Dia yang memberinya perpisahan menyakitkan
Dia yang merupakan
Cinta pertamanya.
Tanpa sadar, bulir-bulir air mata mulai jatuh perlahan membasahi pipi. Suara hujan di luar sudah tidak lagi tertangkap telinganya. Pikirannya terfokus pada hal lain. Perpisahan itu. Semua tentangnya. Dia yang meninggalkannya untuk pergi berperang. Dia yang memintanya untuk menunggunya kembali. Dia yang memberinya hadiah perpisahan. Sebuah kecupan.
Sinar mentari menerobos masuk melalui jendela. Menyirami seseorang dengan kehangatan sinarnya yang kini tengah menggeliat di bawah selimut. Kelopak mata yang terlihat sembab itu terbuka, menampakan manik cantiknya.
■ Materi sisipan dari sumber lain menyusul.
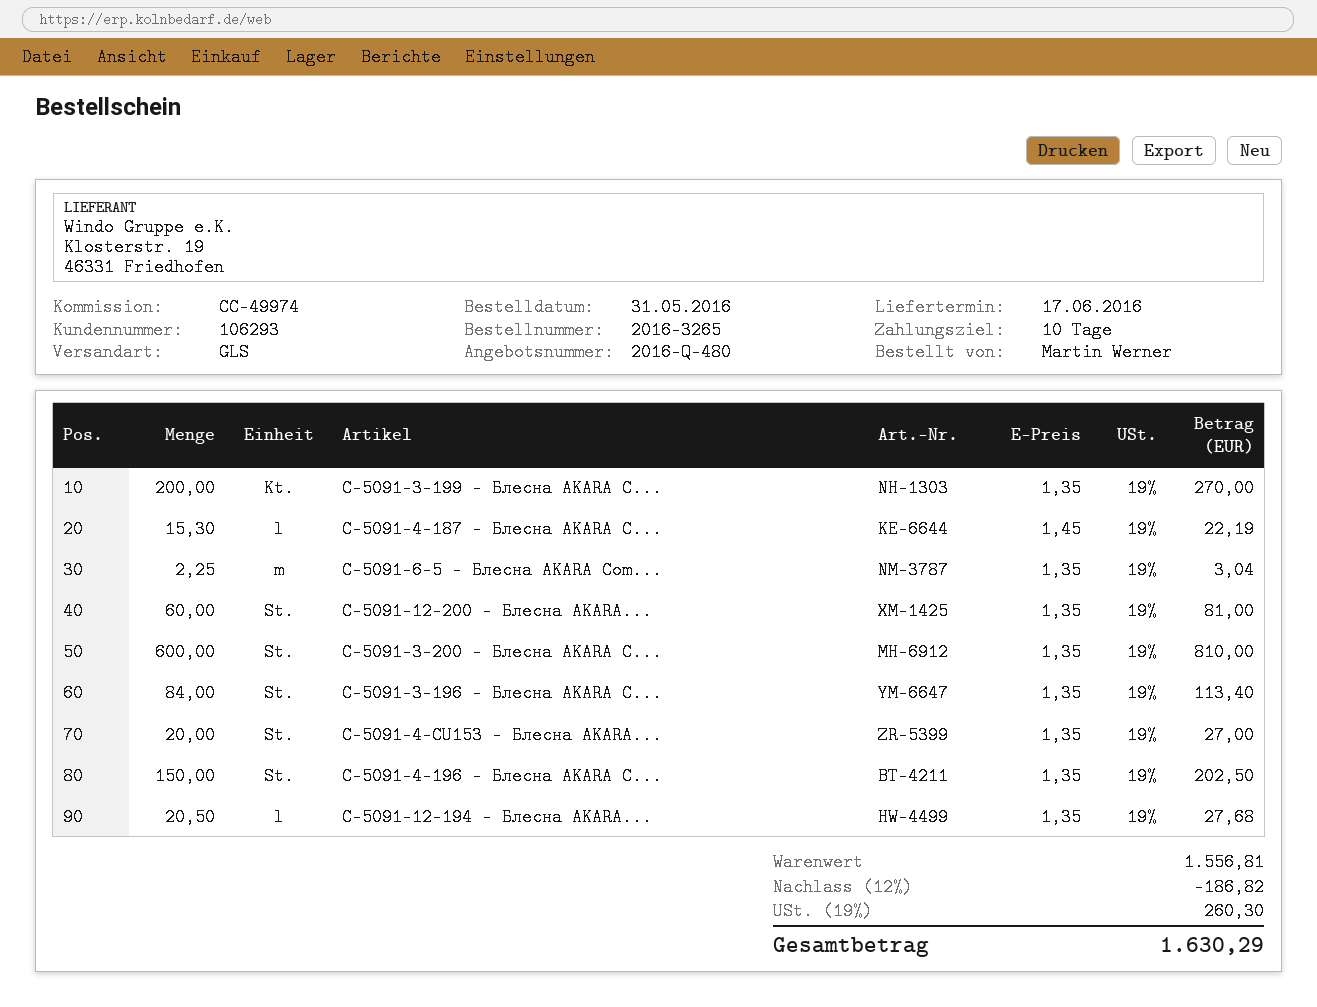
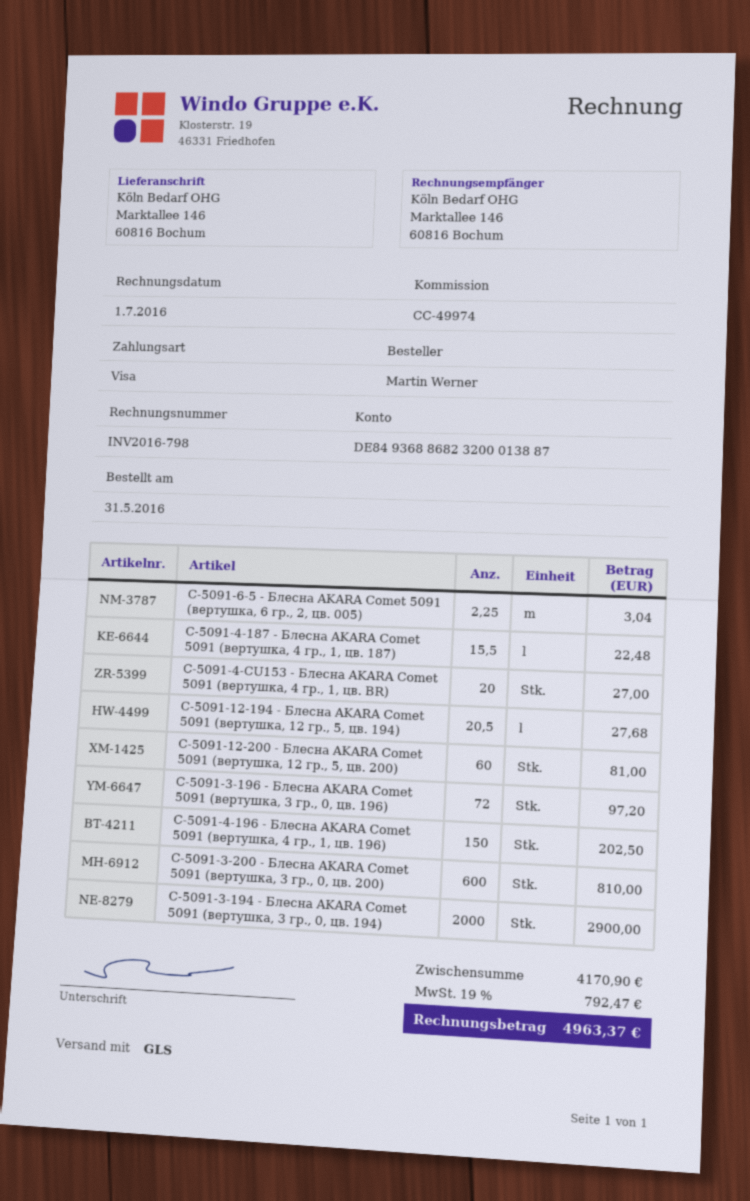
C-5091-3-199 - Блесна AKARA C...: 200 for 270.00 -> none
C-5091-4-187 - Блесна AKARA C...: 15.3 for 22.19 -> 15.5 for 22.48
C-5091-3-196 - Блесна AKARA C...: 84 for 113.40 -> 72 for 97.20
C-5091-3-194 - Блесна AKARA Comet 5091 (вертушка, 3 гр., 0, цв. 194): none -> 2000 for 2900.00
subtotal: 1556.81 -> 4170.90
discount: 12% = 186.82 -> none
tax: 19% = 260.30 -> 19% = 792.47
total: 1630.29 -> 4963.37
Mencoba meregangkan badannya dan berjalan ke arah jendela. Bau khas tanah yang disirami air hujan masih terasa di indra penciumannya. Ia tersenyum.
Setelah ia membersihkan diri dan bersiap, ia baru menyadari temannya tak lagi ada di sampingnya sewaktu bangun. Dapur menjadi tujuan utama untuk mencarinya. Berjalan melewati ruang utama, Italy mendengar namanya diserukan.
"Ah, big brother Prussia, ada apa?"
Prussia dan dua sahabatnya. France dan Spain. Bad Touch Trio itu sepertinya sedang berkumpul bersama entah membicarakan apa. Prussia melambaikan tangannya memberi isyarat untuk Italy agar mendekatinya.
"West sedang pergi keluar. Dia bilang tak sempat memberitahumu karena tadi kau masih terlelap," Prussia menjawab seperti tahu apa yang Italy cari.
Italy hanya mengangguk sebagai jawaban.
"Ita-chan!" seru kedua orang lainnya
"Kau masih lucu seperti biasanya. Fusososo~" lengan berkulit eksotis memeluknya. Spain, yang biasa menyebut dirinya bos kepada kakak Italia Utara itu― ralat, mantan bos seperti biasa tak berhenti menggumamkan betapa lucunya Italy.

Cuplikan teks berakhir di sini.